Date: Wed, 3 Jun 2015 09:36:14 +0200
Organization: cbb software GmbH
Message-ID: <162zj7c2l0ykp$.1rxias18vby83.dlg@40tude.net>
References: <878uc3r2y6.fsf@adaheads.sparre-andersen.dk>
 <85twupvjxo.fsf@stephe-leake.org>
 <81ceb070-16fe-4578-a09a-eb11a2bbb664@googlegroups.com>
Reply-To: mailbox@dmitry-kazakov.de
NNTP-Posting-Host: enOx0b+nfqkc2k+TNpOejg.user.speranza.aioe.org
Mime-Version: 1.0
Content-Type: text/plain; charset="us-ascii"
Content-Transfer-Encoding: 7bit
X-Complaints-To: abuse@aioe.org
User-Agent: 40tude_Dialog/2.0.15.1
X-Notice: Filtered by postfilter v. 0.8.2
Xref: news.eternal-september.org comp.lang.ada:26151
Date: 2015-06-03T09:36:14+02:00
List-Id: <comp.lang.ada>

On Tue, 2 Jun 2015 18:43:50 -0700 (PDT), Shark8 wrote:

> On Tuesday, June 2, 2015 at 4:12:37 PM UTC-6, Stephen Leake wrote:
>> 
>> Obvious to me, but I've been messing with the lexer code in FastToken
>> recently; I switched to using regular expressions for the token
>> recognizers (to be closer to Aflex, which is also now supported). While
>> doing that, I deleted the default Get above.
>> 
>> Using regular expressions instead of the old OpenToken recognizers is a
>> big change, but wisi-generate takes care of most of the drudge work for
>> you (you just have to specify the actual regular expressions).
> 
> Is that a good idea?

No.

> From my experience [mainly maintenance] RegEx is almost always a bad
> solution (though I will grant that most of my encounters w/ it involved
> applying it as a formatting/parsing tool for items that generally weren't
> amiable to such breakdowns [street addresses, for example, are good at
> containing info/formatting that kills a simple regex]).
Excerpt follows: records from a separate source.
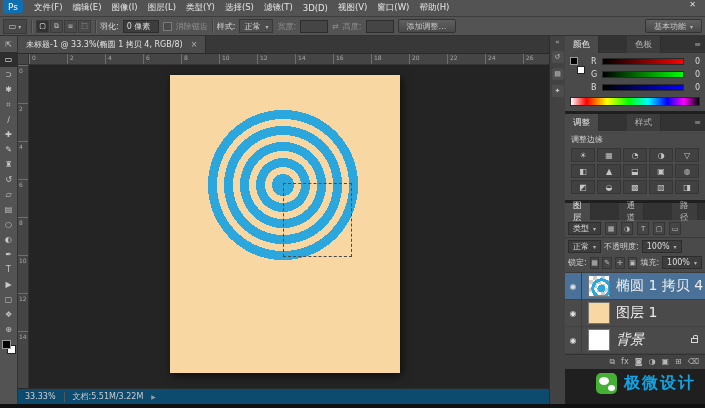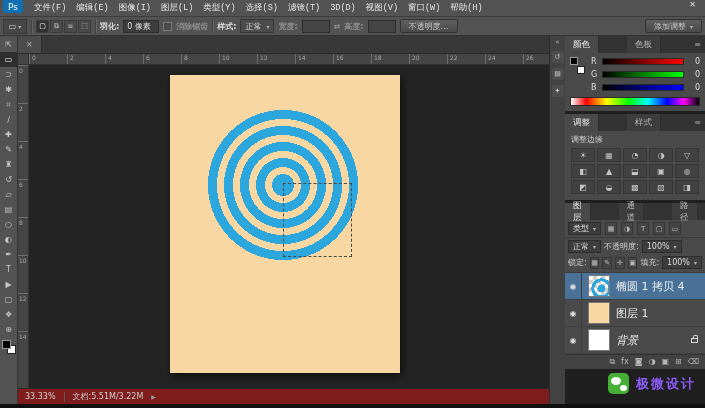--- a/index.html
+++ b/index.html
@@ -3,32 +3,32 @@
 <meta charset="utf-8">
 <style>
   * { box-sizing: border-box; margin: 0; padding: 0; }
   html,body { width:705px; height:408px; overflow:hidden; }
   body { background:#1e1e1e; font-family:"DejaVu Sans",sans-serif; font-size:9px; color:#d6d6d6; }
   .window { width:705px; height:408px; display:flex; flex-direction:column; background:#535353; }
 
   
   .menubar { flex:0 0 17px; height:17px; background:#535353; border-bottom:1px solid #3d3d3d; display:flex; align-items:flex-start; }
   .ps-logo { width:20px; height:13px; margin:0 6px 0 3px; background:#0f6fb3; color:#fff; border-radius:2px; display:flex; align-items:center; justify-content:center; font-size:9px; }
-  .menu-item { padding:0 5px; height:100%; display:flex; align-items:center; font-size:8.5px; color:#e6e6e6; cursor:default;font-family:Liberation Mono, monospace; }
+  .menu-item { padding:0 5px; height:100%; display:flex; align-items:center; font-size:8.5px; color:#e6e6e6; cursor:default; }
   .menubar-spacer { flex:1; }
   .win-close { padding:0 9px; color:#ddd; font-size:8px; }
 
   
   .optionsbar { flex:0 0 19px; height:19px; background:#535353; border-bottom:1px solid #333; display:flex; align-items:center; padding:0 3px; gap:4px; font-size:8px; }
   .opt-tool { width:24px; height:15px; background:#474747; border:1px solid #3a3a3a; display:flex; align-items:center; justify-content:center; gap:2px; color:#ddd; }
   .opt-sep { width:1px; height:13px; background:#404040; box-shadow:1px 0 0 #646464; }
   .sel-modes { display:flex; gap:1px; }
   .sel-mode { width:13px; height:13px; border:1px solid #3c3c3c; background:#4a4a4a; display:flex; align-items:center; justify-content:center; font-size:7px; color:#c2c2c2; }
   .sel-mode.active { background:#323232; color:#fff; }
-  .opt-label { color:#dcdcdc; white-space:nowrap;font-weight:bold; }
+  .opt-label { color:#dcdcdc; white-space:nowrap; }
   .opt-label.disabled { color:#8e8e8e; }
   .opt-input { background:#3d3d3d; border:1px solid #2d2d2d; height:13px; min-width:36px; padding:0 3px; display:flex; align-items:center; color:#ddd; }
   .opt-input.small { min-width:28px; }
   .opt-input.disabled { color:#777; background:#454545; }
   .opt-select { background:#4c4c4c; border:1px solid #383838; height:14px; padding:0 4px; display:flex; align-items:center; gap:5px; color:#ddd; }
   .chev { font-size:6px; color:#b5b5b5; }
   .opt-checkbox { width:9px; height:9px; border:1px solid #7a7a7a; background:#4a4a4a; }
   .opt-button { background:linear-gradient(#606060,#494949); border:1px solid #333; border-radius:2px; height:14px; padding:0 8px; display:flex; align-items:center; gap:4px; color:#c8c8c8; white-space:nowrap; }
   .opt-spacer { flex:1; }
 
@@ -57,21 +57,21 @@
   .canvas { flex:1; position:relative; background:#242424; overflow:hidden; }
   .document { position:absolute; left:141px; top:10px; width:230px; height:298px; background:#F8D7A3; box-shadow:2px 3px 9px rgba(0,0,0,.65); }
   .rings { position:absolute; left:37px; top:34px; width:152px; height:152px; border-radius:50%;
     background:radial-gradient(circle,
       #2BA7DE 0 11px, #F8D7A3 11px 18px,
       #2BA7DE 18px 27px, #F8D7A3 27px 34px,
       #2BA7DE 34px 43px, #F8D7A3 43px 50px,
       #2BA7DE 50px 59px, #F8D7A3 59px 66px,
       #2BA7DE 66px 75px, transparent 75px); }
   .selection-rect { position:absolute; left:113px; top:108px; width:69px; height:74px; border:1px dashed #4a4a4a; }
-  .statusbar { flex:0 0 16px; background:#7f1d1d; border-top:1px solid #2a2a2a; display:flex; align-items:center; gap:8px; padding:0 7px; font-size:8px; color:#cfcfcf; }
+  .statusbar { flex:0 0 16px; background:#0c4a6e; border-top:1px solid #2a2a2a; display:flex; align-items:center; gap:8px; padding:0 7px; font-size:8px; color:#cfcfcf; }
   .status-sep { width:1px; height:10px; background:#575757; }
   .status-arrow { color:#9a9a9a; font-size:6px; }
 
   
   .dock-strip { flex:0 0 16px; width:16px; background:#424242; border-left:1px solid #2c2c2c; display:flex; flex-direction:column; align-items:center; padding-top:2px; gap:5px; }
   .strip-expand { color:#b8b8b8; font-size:7px; }
   .strip-icon { width:12px; height:12px; background:#4d4d4d; border-radius:2px; display:flex; align-items:center; justify-content:center; font-size:7px; color:#c5c5c5; }
 
   
   .panels { flex:0 0 140px; width:140px; background:#1f1f1f; display:flex; flex-direction:column; }
@@ -114,33 +114,33 @@
   .layer-row.selected { background:#4a7298; }
   .eye-cell { width:17px; flex:0 0 17px; height:100%; border-right:1px solid #3e3e3e; display:flex; align-items:center; justify-content:center; color:#e0e0e0; font-size:8px; }
   .layer-thumb { width:22px; height:22px; flex:0 0 22px; margin:0 6px; border:1px solid #777; }
   .thumb-shape { background-image:
       radial-gradient(circle at 62% 62%, #2BA7DE 0 4px, rgba(0,0,0,0) 4px 7px, #2BA7DE 7px 10px, rgba(0,0,0,0) 10px),
       linear-gradient(45deg,#cfcfcf 25%,rgba(0,0,0,0) 25%,rgba(0,0,0,0) 75%,#cfcfcf 75%),
       linear-gradient(45deg,#cfcfcf 25%,#fff 25%,#fff 75%,#cfcfcf 75%);
     background-size:100% 100%, 8px 8px, 8px 8px; background-position:0 0, 0 0, 4px 4px; background-color:#fff; }
   .thumb-peach { background:#F8D7A3; }
   .thumb-white { background:#fff; }
-  .layer-name { flex:1; min-width:0; font-size:11px; color:#ececec; white-space:nowrap; overflow:hidden; }
+  .layer-name { flex:1; min-width:0; font-size:14px; color:#ececec; white-space:nowrap; overflow:hidden; }
   .layer-name.italic { font-style:italic; }
   .lock-shape { position:relative; width:7px; height:5px; border:1px solid #d8d8d8; margin:0 7px 0 4px; }
   .lock-shape:before { content:''; position:absolute; top:-4px; left:1px; width:3px; height:3px; border:1px solid #d8d8d8; border-bottom:none; border-radius:2px 2px 0 0; }
   .layers-footer { height:15px; display:flex; align-items:center; justify-content:flex-end; gap:6px; padding:0 6px; background:#424242; border-top:1px solid #333; }
   .footer-icon { color:#b8b8b8; font-size:8px; line-height:1; }
 
   .dock-bottom { flex:1; position:relative; background:#1f1f1f; }
   .watermark { position:absolute; right:9px; bottom:10px; display:flex; align-items:center; gap:7px; }
   .wechat-icon { position:relative; width:21px; height:21px; border-radius:5px; background:#45B035; }
   .wechat-icon:before { content:''; position:absolute; left:3px; top:4px; width:10px; height:8px; background:#fff; border-radius:50%; }
   .wechat-icon:after { content:''; position:absolute; right:2px; bottom:3px; width:7px; height:6px; background:#fff; border-radius:50%; }
-  .brand-text { font-size:13px; font-weight:bold; color:#8b5cf6; letter-spacing:2px; }
+  .brand-text { font-size:16px; font-weight:bold; color:#0ea5e9; letter-spacing:2px; }
 
   .footer-strip { flex:0 0 4px; background:#101010; }
 </style>
 </head>
 <body>
 
 <div class="window">
 
   <div class="menubar">
     <div class="ps-logo">
@@ -189,25 +189,25 @@
     <span class="opt-label disabled">宽度:</span>
     <div class="opt-input small disabled">
         <span></span>
       </div>
     <span class="opt-label disabled">⇄</span>
     <span class="opt-label disabled">高度:</span>
     <div class="opt-input small disabled">
         <span></span>
       </div>
     <div class="opt-button">
-        <span>不透明度…</span>
+        <span>添加调整…</span>
       </div>
     <div class="opt-spacer"></div>
     <div class="opt-button">
-      <span>添加调整</span>
+      <span>基本功能</span>
       <span class="chev">▾</span>
     </div>
   </div>
 
   <div class="main">
 
     <div class="toolbar">
       <div class="tool">⇱</div>
       <div class="tool selected">▭</div>
       <div class="tool">⊃</div>
@@ -230,20 +230,21 @@
       <div class="tool">⊕</div>
       <div class="fgbg">
         <div class="fg-swatch"></div>
         <div class="bg-swatch"></div>
       </div>
     </div>
 
     <div class="center">
       <div class="tabbar">
         <div class="doc-tab">
+          <span>未标题-1 @ 33.3%(椭圆 1 拷贝 4, RGB/8)</span>
           <span class="tab-close">×</span>
         </div>
       </div>
       <div class="hruler">
         <div class="ruler-corner"></div>
         <div class="hr-seg">0</div>
         <div class="hr-seg">2</div>
         <div class="hr-seg">4</div>
         <div class="hr-seg">6</div>
         <div class="hr-seg">8</div>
Yes. Maintenance is one problem, another is that the family of languages
recognized by regular expressions is far too weak. More powerful languages,
e.g. SNOBOL patterns are slower.

In the end it is always worth of efforts writing a manual token scanner by
hand. Firstly, there are not so many things you would have to recognize
that way. Secondly it is much more efficient than pattern matching. Thirdly
it would allow sane error messaging, because usually it is more outcomes
than matched vs. not matched, e.g. malformed identifier or missing
quotation mark.

-- 
Regards,
Dmitry A. Kazakov
http://www.dmitry-kazakov.de